** Data supplied follows **
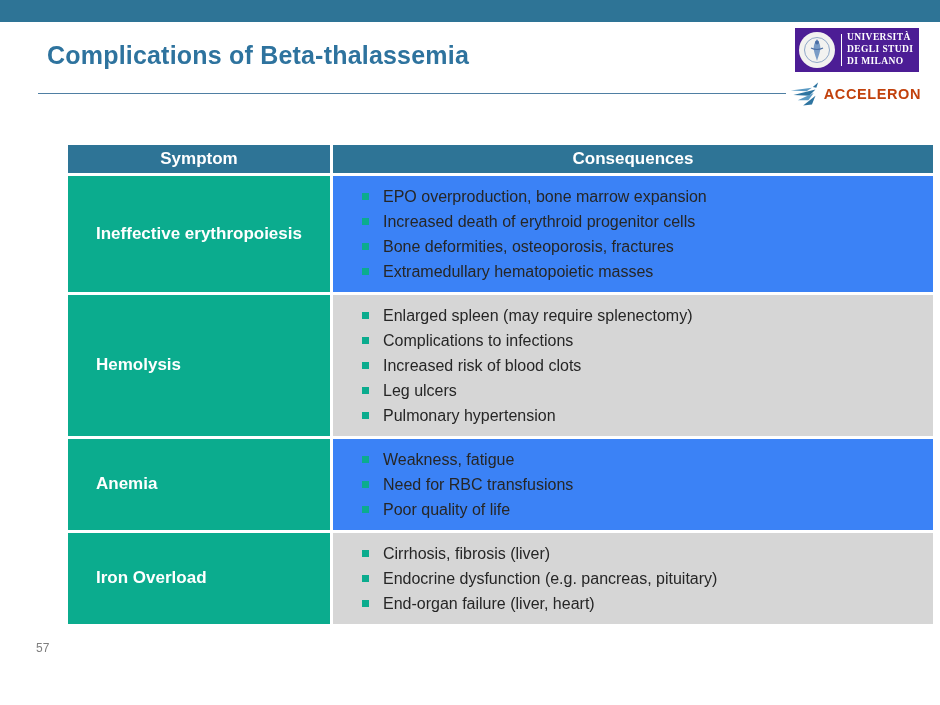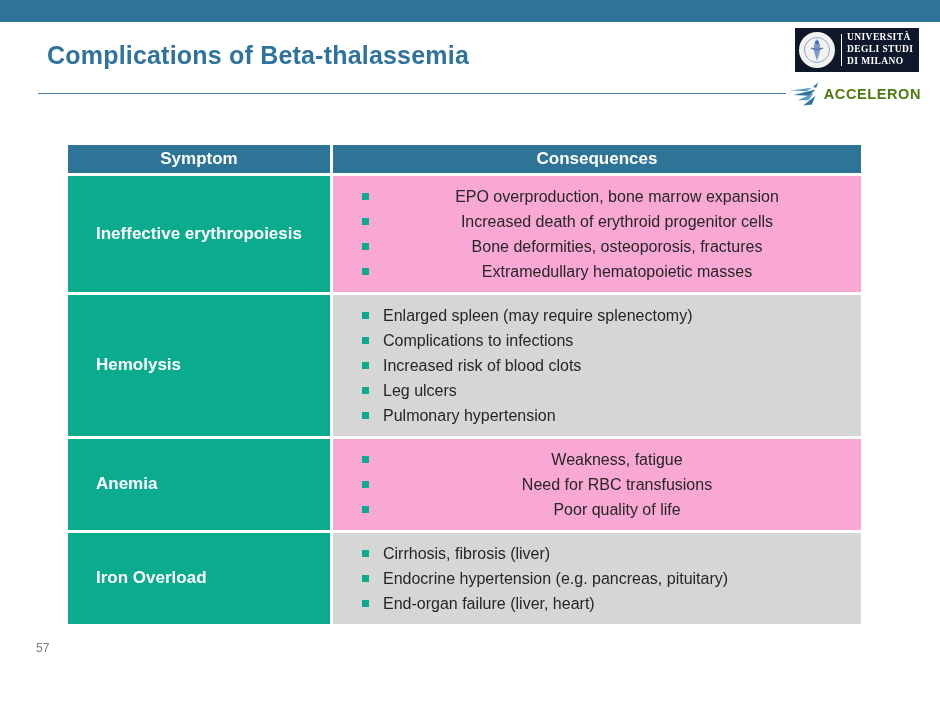--- a/index.html
+++ b/index.html
@@ -37,7 +37,7 @@
   .logo-unimi {
     position: absolute; left: 795px; top: 28px;
     width: 124px; height: 44px;
-    background: #0f172a;
+    background: #4c1d95;
     display: flex; align-items: center;
     padding: 3px 4px;
   }

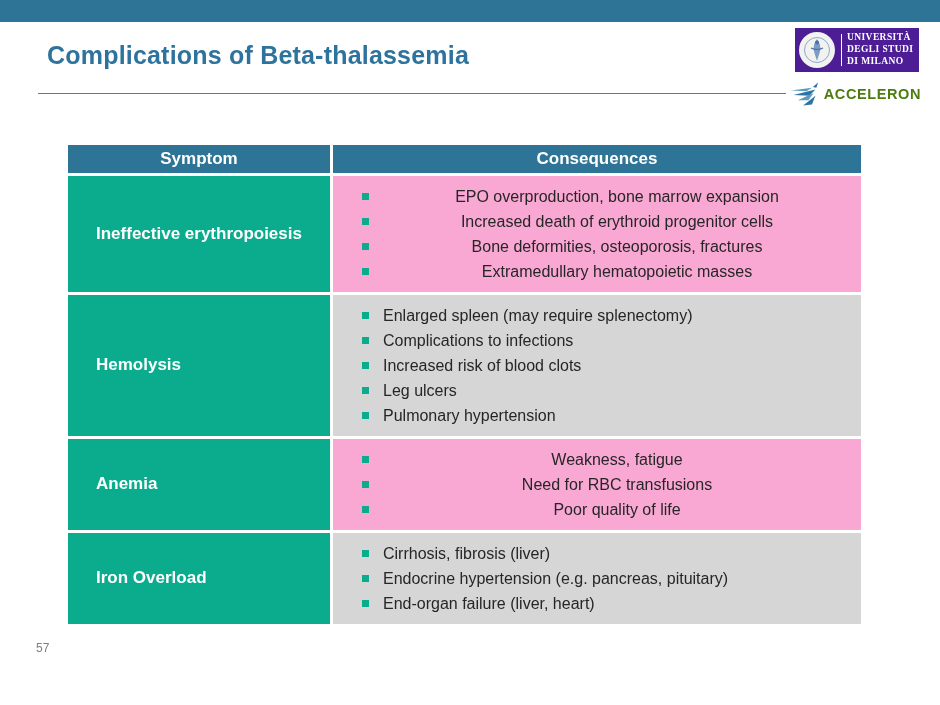--- a/index.html
+++ b/index.html
@@ -66,7 +66,7 @@
     display: flex; align-items: center; gap: 3px;
   }
   .acceleron-name {
-    color: #4d7c0f;
+    color: #c2410c;
     font-size: 14.5px; font-weight: bold;
     letter-spacing: 0.6px;
   }

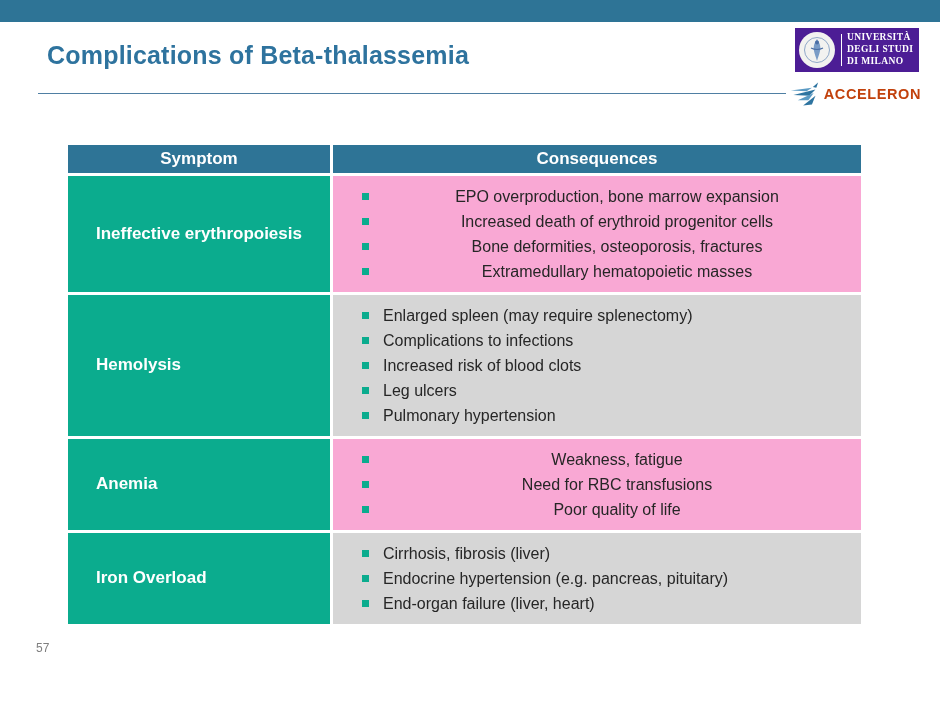--- a/index.html
+++ b/index.html
@@ -86,7 +86,7 @@
     text-align: center;
   }
   th.col-symptom { width: 262px; height: 28px; }
-  th.col-consequences { width: 528px; }
+  th.col-consequences { width: 600px; }
 
   td.symptom-cell {
     background: #0BAC8E; color: #ffffff;

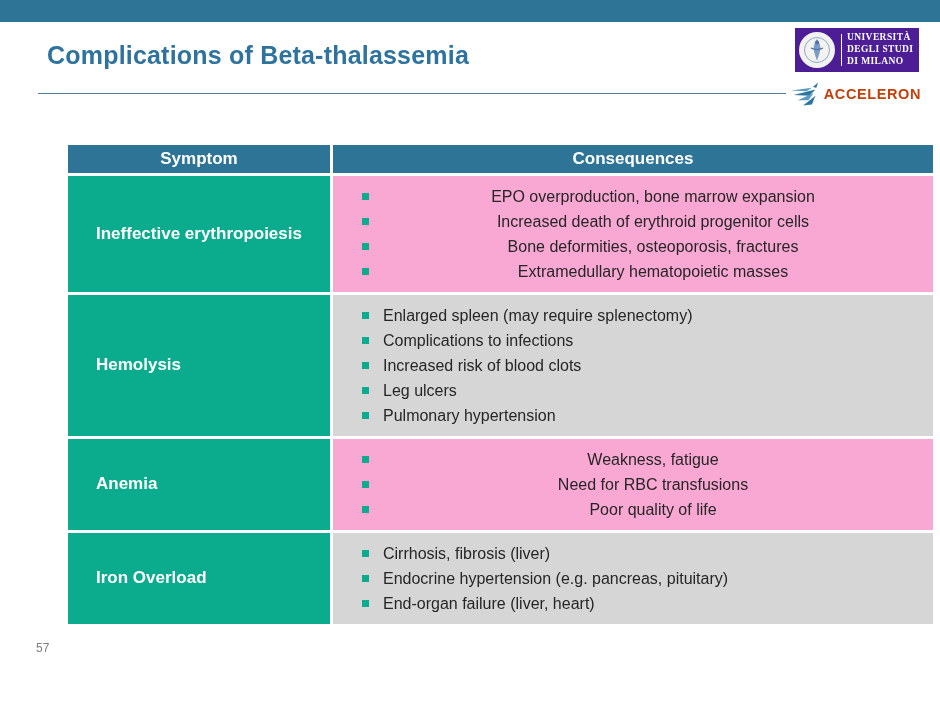--- a/index.html
+++ b/index.html
@@ -95,7 +95,7 @@
     line-height: 1.45;
   }
   td.cons-cell { padding: 8px 10px 8px 29px; }
-  td.cons-cell.shade-light { background: #f9a8d4; text-align: center; }
+  td.cons-cell.shade-light { background: #3b82f6; }
   td.cons-cell.shade-dark  { background: #D6D6D6; }
 
   .row-1 td { height: 115px; }

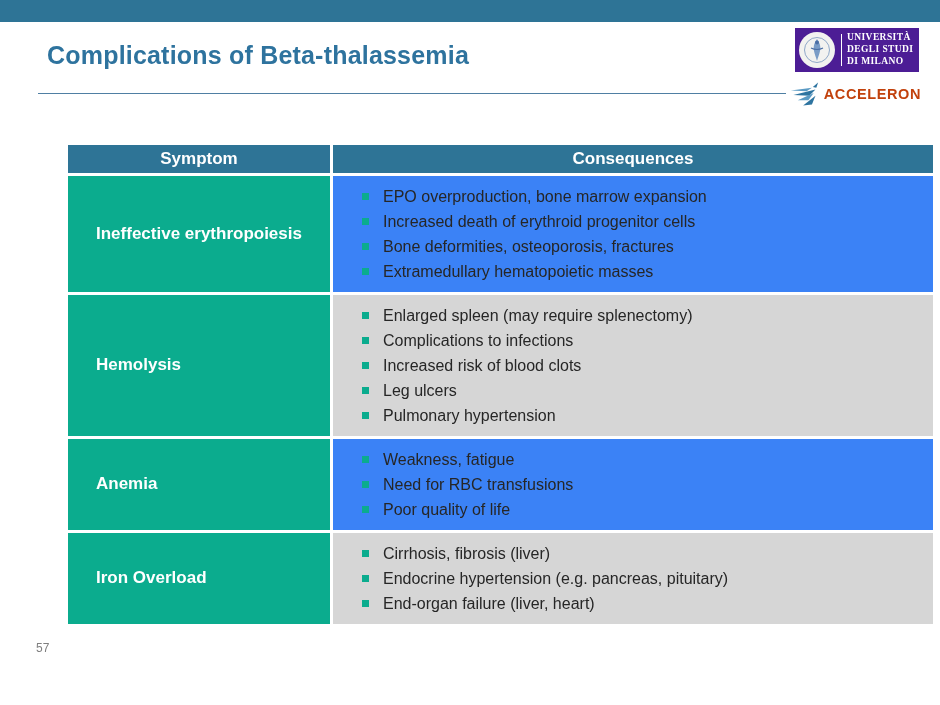--- a/index.html
+++ b/index.html
@@ -206,7 +206,7 @@
       <td class="cons-cell shade-dark">
         <ul class="cons-list">
           <li>Cirrhosis, fibrosis (liver)</li>
-          <li>Endocrine hypertension (e.g. pancreas, pituitary)</li>
+          <li>Endocrine dysfunction (e.g. pancreas, pituitary)</li>
           <li>End-organ failure (liver, heart)</li>
         </ul>
       </td>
** End of Data supplied **
Work order ->
With the pictures left out, write out all of the data exactly.

Output for this exercise ->
--- a/index.html
+++ b/index.html
@@ -37,7 +37,7 @@
   .logo-unimi {
     position: absolute; left: 795px; top: 28px;
     width: 124px; height: 44px;
-    background: #0f172a;
+    background: #4c1d95;
     display: flex; align-items: center;
     padding: 3px 4px;
   }

--- a/index.html
+++ b/index.html
@@ -66,7 +66,7 @@
     display: flex; align-items: center; gap: 3px;
   }
   .acceleron-name {
-    color: #4d7c0f;
+    color: #c2410c;
     font-size: 14.5px; font-weight: bold;
     letter-spacing: 0.6px;
   }

--- a/index.html
+++ b/index.html
@@ -86,7 +86,7 @@
     text-align: center;
   }
   th.col-symptom { width: 262px; height: 28px; }
-  th.col-consequences { width: 528px; }
+  th.col-consequences { width: 600px; }
 
   td.symptom-cell {
     background: #0BAC8E; color: #ffffff;

--- a/index.html
+++ b/index.html
@@ -95,7 +95,7 @@
     line-height: 1.45;
   }
   td.cons-cell { padding: 8px 10px 8px 29px; }
-  td.cons-cell.shade-light { background: #f9a8d4; text-align: center; }
+  td.cons-cell.shade-light { background: #3b82f6; }
   td.cons-cell.shade-dark  { background: #D6D6D6; }
 
   .row-1 td { height: 115px; }

--- a/index.html
+++ b/index.html
@@ -206,7 +206,7 @@
       <td class="cons-cell shade-dark">
         <ul class="cons-list">
           <li>Cirrhosis, fibrosis (liver)</li>
-          <li>Endocrine hypertension (e.g. pancreas, pituitary)</li>
+          <li>Endocrine dysfunction (e.g. pancreas, pituitary)</li>
           <li>End-organ failure (liver, heart)</li>
         </ul>
       </td>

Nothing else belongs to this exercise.